» **Goal of the exercise**: The answer should be each line of the records that contains the word "align"; please copy them all.

» **Records for this task**:
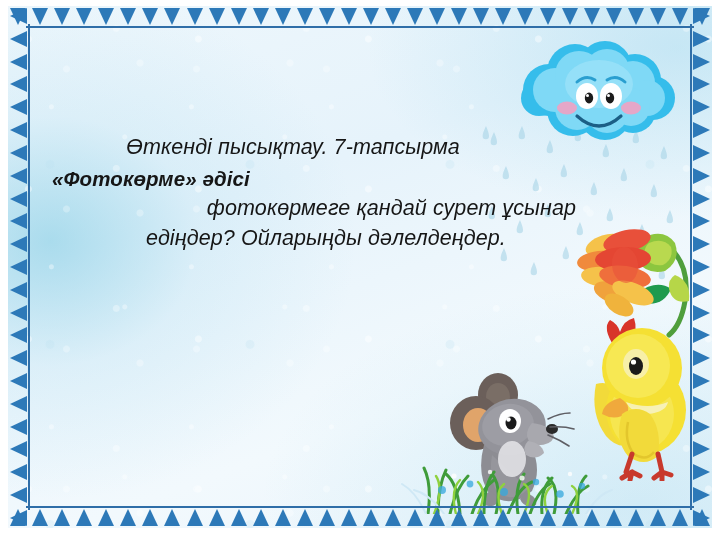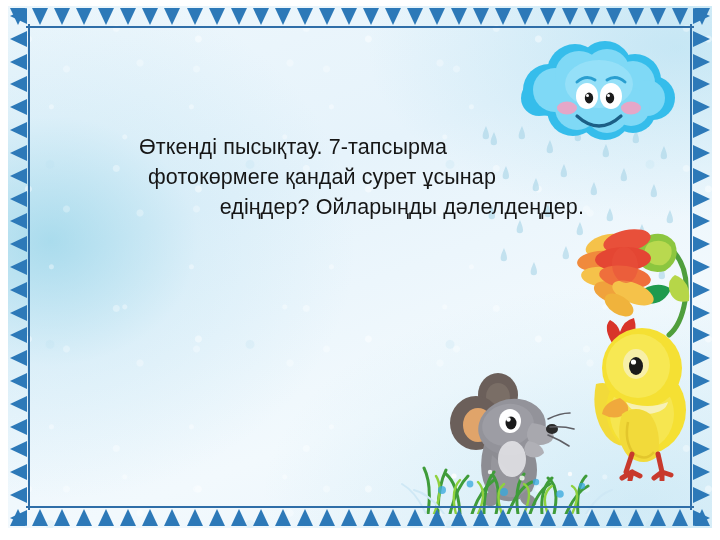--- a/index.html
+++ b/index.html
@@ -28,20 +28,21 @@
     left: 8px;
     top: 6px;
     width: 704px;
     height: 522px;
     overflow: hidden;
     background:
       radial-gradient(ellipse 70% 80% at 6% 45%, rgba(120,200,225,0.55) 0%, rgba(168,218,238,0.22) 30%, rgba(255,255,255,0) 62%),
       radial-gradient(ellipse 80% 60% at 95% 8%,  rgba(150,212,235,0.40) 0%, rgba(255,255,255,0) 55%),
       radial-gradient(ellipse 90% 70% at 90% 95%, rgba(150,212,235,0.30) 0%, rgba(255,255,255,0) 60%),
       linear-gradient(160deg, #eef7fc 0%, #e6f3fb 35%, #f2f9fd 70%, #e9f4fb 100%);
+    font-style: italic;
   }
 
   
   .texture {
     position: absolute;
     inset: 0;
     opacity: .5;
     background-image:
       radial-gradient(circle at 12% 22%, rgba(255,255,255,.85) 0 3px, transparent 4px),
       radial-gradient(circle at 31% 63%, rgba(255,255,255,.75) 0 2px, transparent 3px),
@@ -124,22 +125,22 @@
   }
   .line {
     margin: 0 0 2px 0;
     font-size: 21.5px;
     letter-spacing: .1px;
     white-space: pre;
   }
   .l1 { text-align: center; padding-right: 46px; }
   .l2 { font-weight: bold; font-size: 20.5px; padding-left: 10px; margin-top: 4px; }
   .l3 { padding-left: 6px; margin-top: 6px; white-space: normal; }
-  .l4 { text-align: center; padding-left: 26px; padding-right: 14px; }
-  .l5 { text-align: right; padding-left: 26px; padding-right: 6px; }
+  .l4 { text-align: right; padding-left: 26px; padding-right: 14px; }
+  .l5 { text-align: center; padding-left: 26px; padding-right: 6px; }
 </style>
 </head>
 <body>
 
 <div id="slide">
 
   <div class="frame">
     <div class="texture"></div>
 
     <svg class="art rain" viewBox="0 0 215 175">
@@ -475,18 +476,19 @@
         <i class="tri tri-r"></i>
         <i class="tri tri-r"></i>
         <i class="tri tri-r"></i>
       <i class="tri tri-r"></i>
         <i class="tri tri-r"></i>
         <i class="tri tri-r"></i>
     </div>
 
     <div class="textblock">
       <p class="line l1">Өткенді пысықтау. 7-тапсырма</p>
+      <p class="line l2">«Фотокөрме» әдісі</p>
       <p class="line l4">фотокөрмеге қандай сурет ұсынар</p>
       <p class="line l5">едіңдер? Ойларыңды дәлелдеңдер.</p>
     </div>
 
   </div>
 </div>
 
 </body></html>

» **Result of this task**:
   .l1 { text-align: center; padding-right: 46px; }
-  .l4 { text-align: center; padding-left: 26px; padding-right: 14px; }
-  .l5 { text-align: right; padding-left: 26px; padding-right: 6px; }
+  .l4 { text-align: right; padding-left: 26px; padding-right: 14px; }
+  .l5 { text-align: center; padding-left: 26px; padding-right: 6px; }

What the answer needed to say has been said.